▸ **Data supplied**
=== Begin Enclosure ===

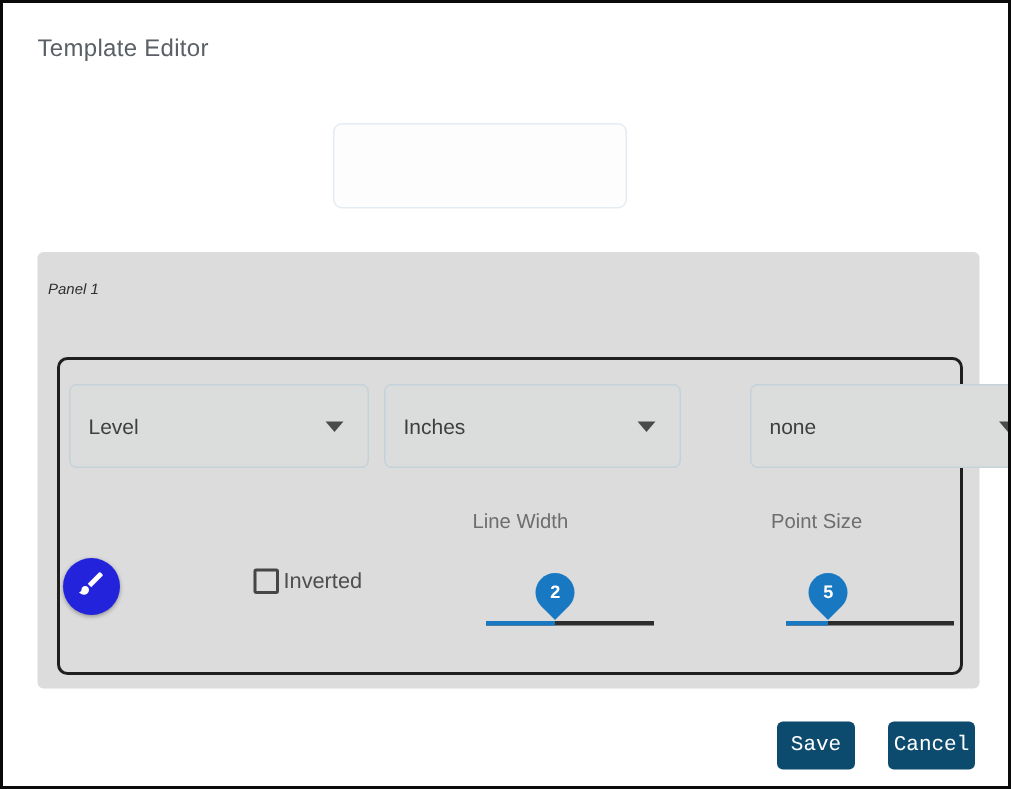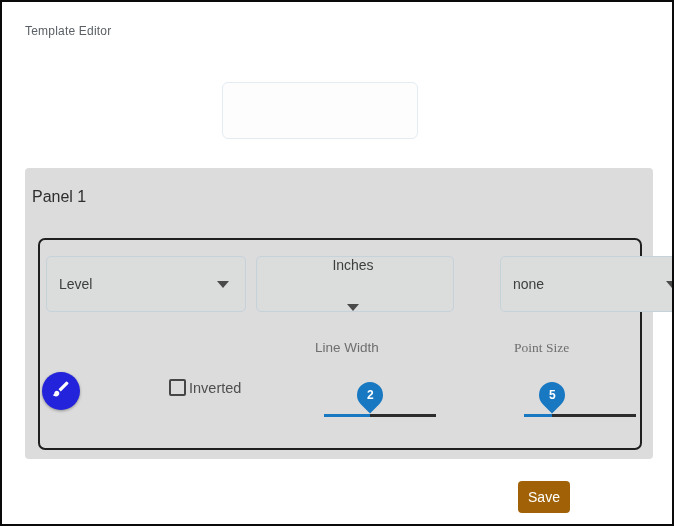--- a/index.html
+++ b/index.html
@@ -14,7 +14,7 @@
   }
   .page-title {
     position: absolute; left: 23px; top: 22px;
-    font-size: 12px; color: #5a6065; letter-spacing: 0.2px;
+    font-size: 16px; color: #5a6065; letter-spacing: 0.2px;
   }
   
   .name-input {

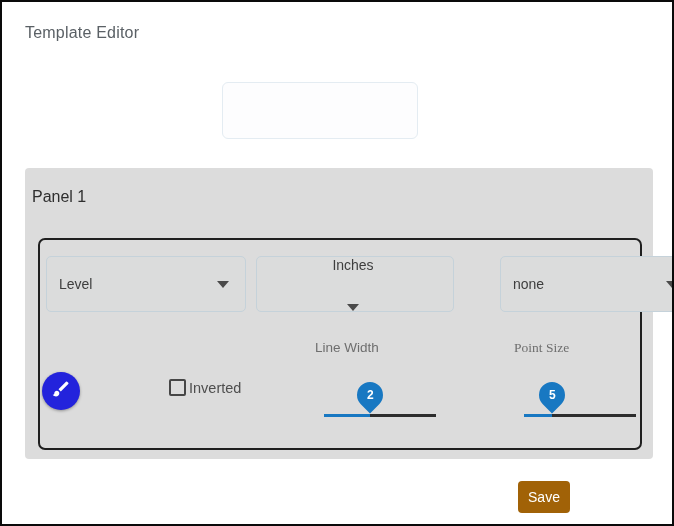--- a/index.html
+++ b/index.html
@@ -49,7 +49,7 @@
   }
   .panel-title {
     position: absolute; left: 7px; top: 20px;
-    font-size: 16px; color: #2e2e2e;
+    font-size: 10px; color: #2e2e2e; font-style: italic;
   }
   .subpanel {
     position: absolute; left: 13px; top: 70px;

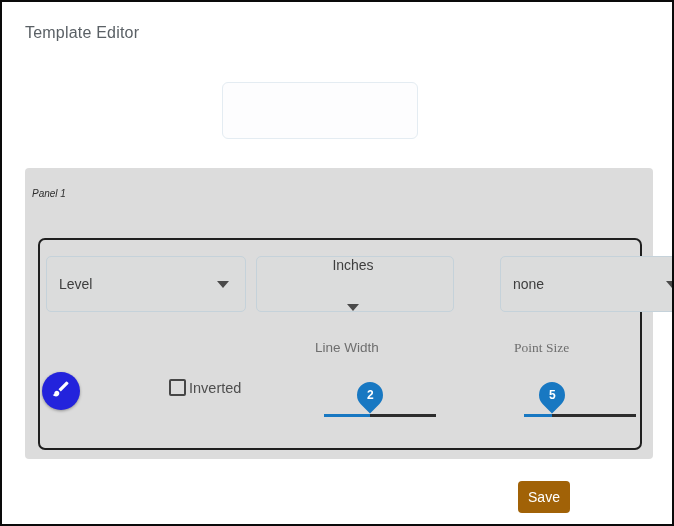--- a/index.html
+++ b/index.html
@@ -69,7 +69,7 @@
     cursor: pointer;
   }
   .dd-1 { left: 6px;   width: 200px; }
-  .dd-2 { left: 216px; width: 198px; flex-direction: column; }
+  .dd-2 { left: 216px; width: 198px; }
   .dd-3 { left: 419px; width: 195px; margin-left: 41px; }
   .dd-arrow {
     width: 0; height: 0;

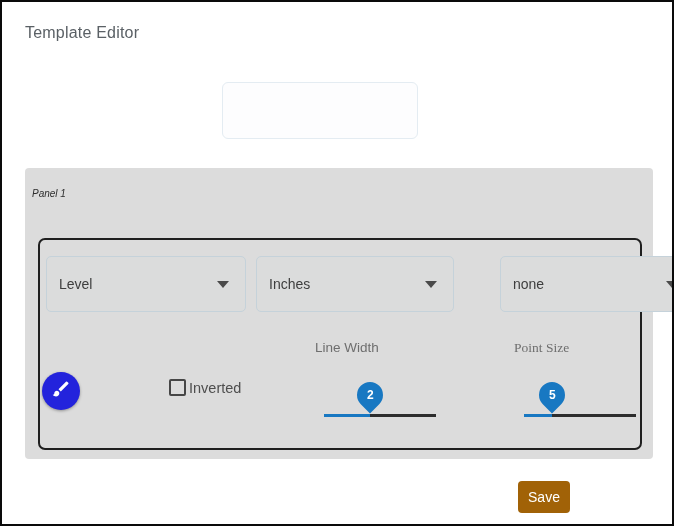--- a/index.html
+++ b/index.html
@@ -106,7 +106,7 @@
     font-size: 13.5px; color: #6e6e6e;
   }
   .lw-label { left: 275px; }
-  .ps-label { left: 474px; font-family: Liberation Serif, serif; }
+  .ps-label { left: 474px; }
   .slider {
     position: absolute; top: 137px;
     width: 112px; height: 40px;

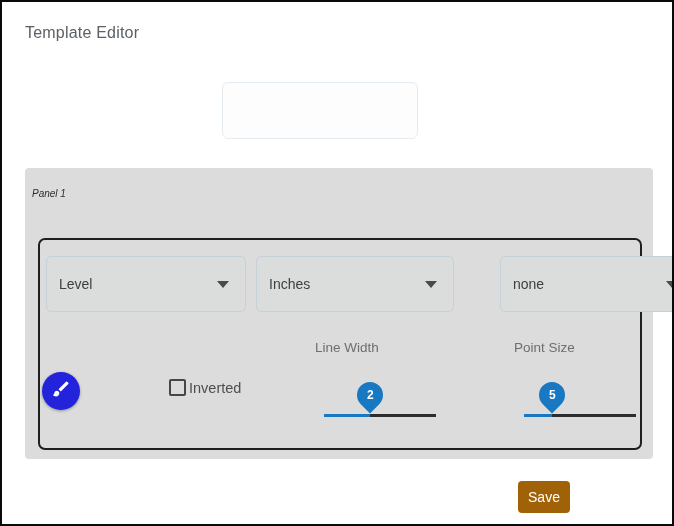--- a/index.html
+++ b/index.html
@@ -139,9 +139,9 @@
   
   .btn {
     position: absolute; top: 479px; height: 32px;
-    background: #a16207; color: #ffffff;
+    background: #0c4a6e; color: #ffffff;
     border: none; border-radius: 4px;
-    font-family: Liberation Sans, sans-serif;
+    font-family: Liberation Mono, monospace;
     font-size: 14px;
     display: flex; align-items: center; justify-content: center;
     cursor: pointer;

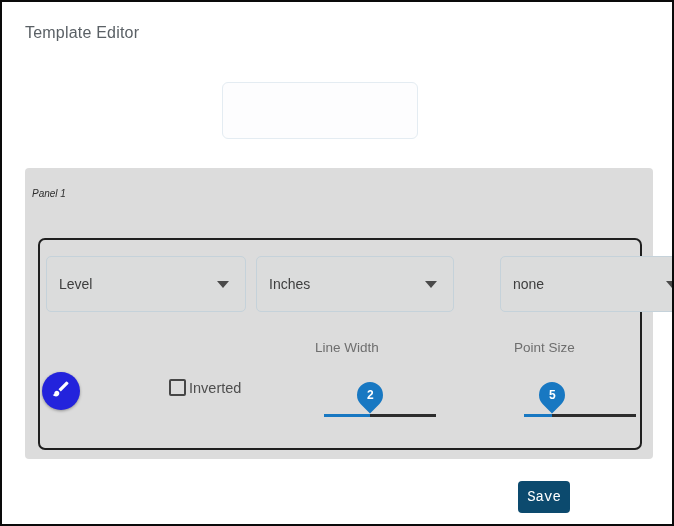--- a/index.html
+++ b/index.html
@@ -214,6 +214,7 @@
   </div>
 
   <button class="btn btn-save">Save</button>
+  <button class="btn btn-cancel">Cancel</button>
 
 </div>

=== End Enclosure ===

▸ **Directions for this task**
Reproduce the lines above exactly, please, but not the pictures in them.

▸ **Task output**
--- a/index.html
+++ b/index.html
@@ -14,7 +14,7 @@
   }
   .page-title {
     position: absolute; left: 23px; top: 22px;
-    font-size: 12px; color: #5a6065; letter-spacing: 0.2px;
+    font-size: 16px; color: #5a6065; letter-spacing: 0.2px;
   }
   
   .name-input {

--- a/index.html
+++ b/index.html
@@ -49,7 +49,7 @@
   }
   .panel-title {
     position: absolute; left: 7px; top: 20px;
-    font-size: 16px; color: #2e2e2e;
+    font-size: 10px; color: #2e2e2e; font-style: italic;
   }
   .subpanel {
     position: absolute; left: 13px; top: 70px;

--- a/index.html
+++ b/index.html
@@ -69,7 +69,7 @@
     cursor: pointer;
   }
   .dd-1 { left: 6px;   width: 200px; }
-  .dd-2 { left: 216px; width: 198px; flex-direction: column; }
+  .dd-2 { left: 216px; width: 198px; }
   .dd-3 { left: 419px; width: 195px; margin-left: 41px; }
   .dd-arrow {
     width: 0; height: 0;

--- a/index.html
+++ b/index.html
@@ -106,7 +106,7 @@
     font-size: 13.5px; color: #6e6e6e;
   }
   .lw-label { left: 275px; }
-  .ps-label { left: 474px; font-family: Liberation Serif, serif; }
+  .ps-label { left: 474px; }
   .slider {
     position: absolute; top: 137px;
     width: 112px; height: 40px;

--- a/index.html
+++ b/index.html
@@ -139,9 +139,9 @@
   
   .btn {
     position: absolute; top: 479px; height: 32px;
-    background: #a16207; color: #ffffff;
+    background: #0c4a6e; color: #ffffff;
     border: none; border-radius: 4px;
-    font-family: Liberation Sans, sans-serif;
+    font-family: Liberation Mono, monospace;
     font-size: 14px;
     display: flex; align-items: center; justify-content: center;
     cursor: pointer;

--- a/index.html
+++ b/index.html
@@ -214,6 +214,7 @@
   </div>
 
   <button class="btn btn-save">Save</button>
+  <button class="btn btn-cancel">Cancel</button>
 
 </div>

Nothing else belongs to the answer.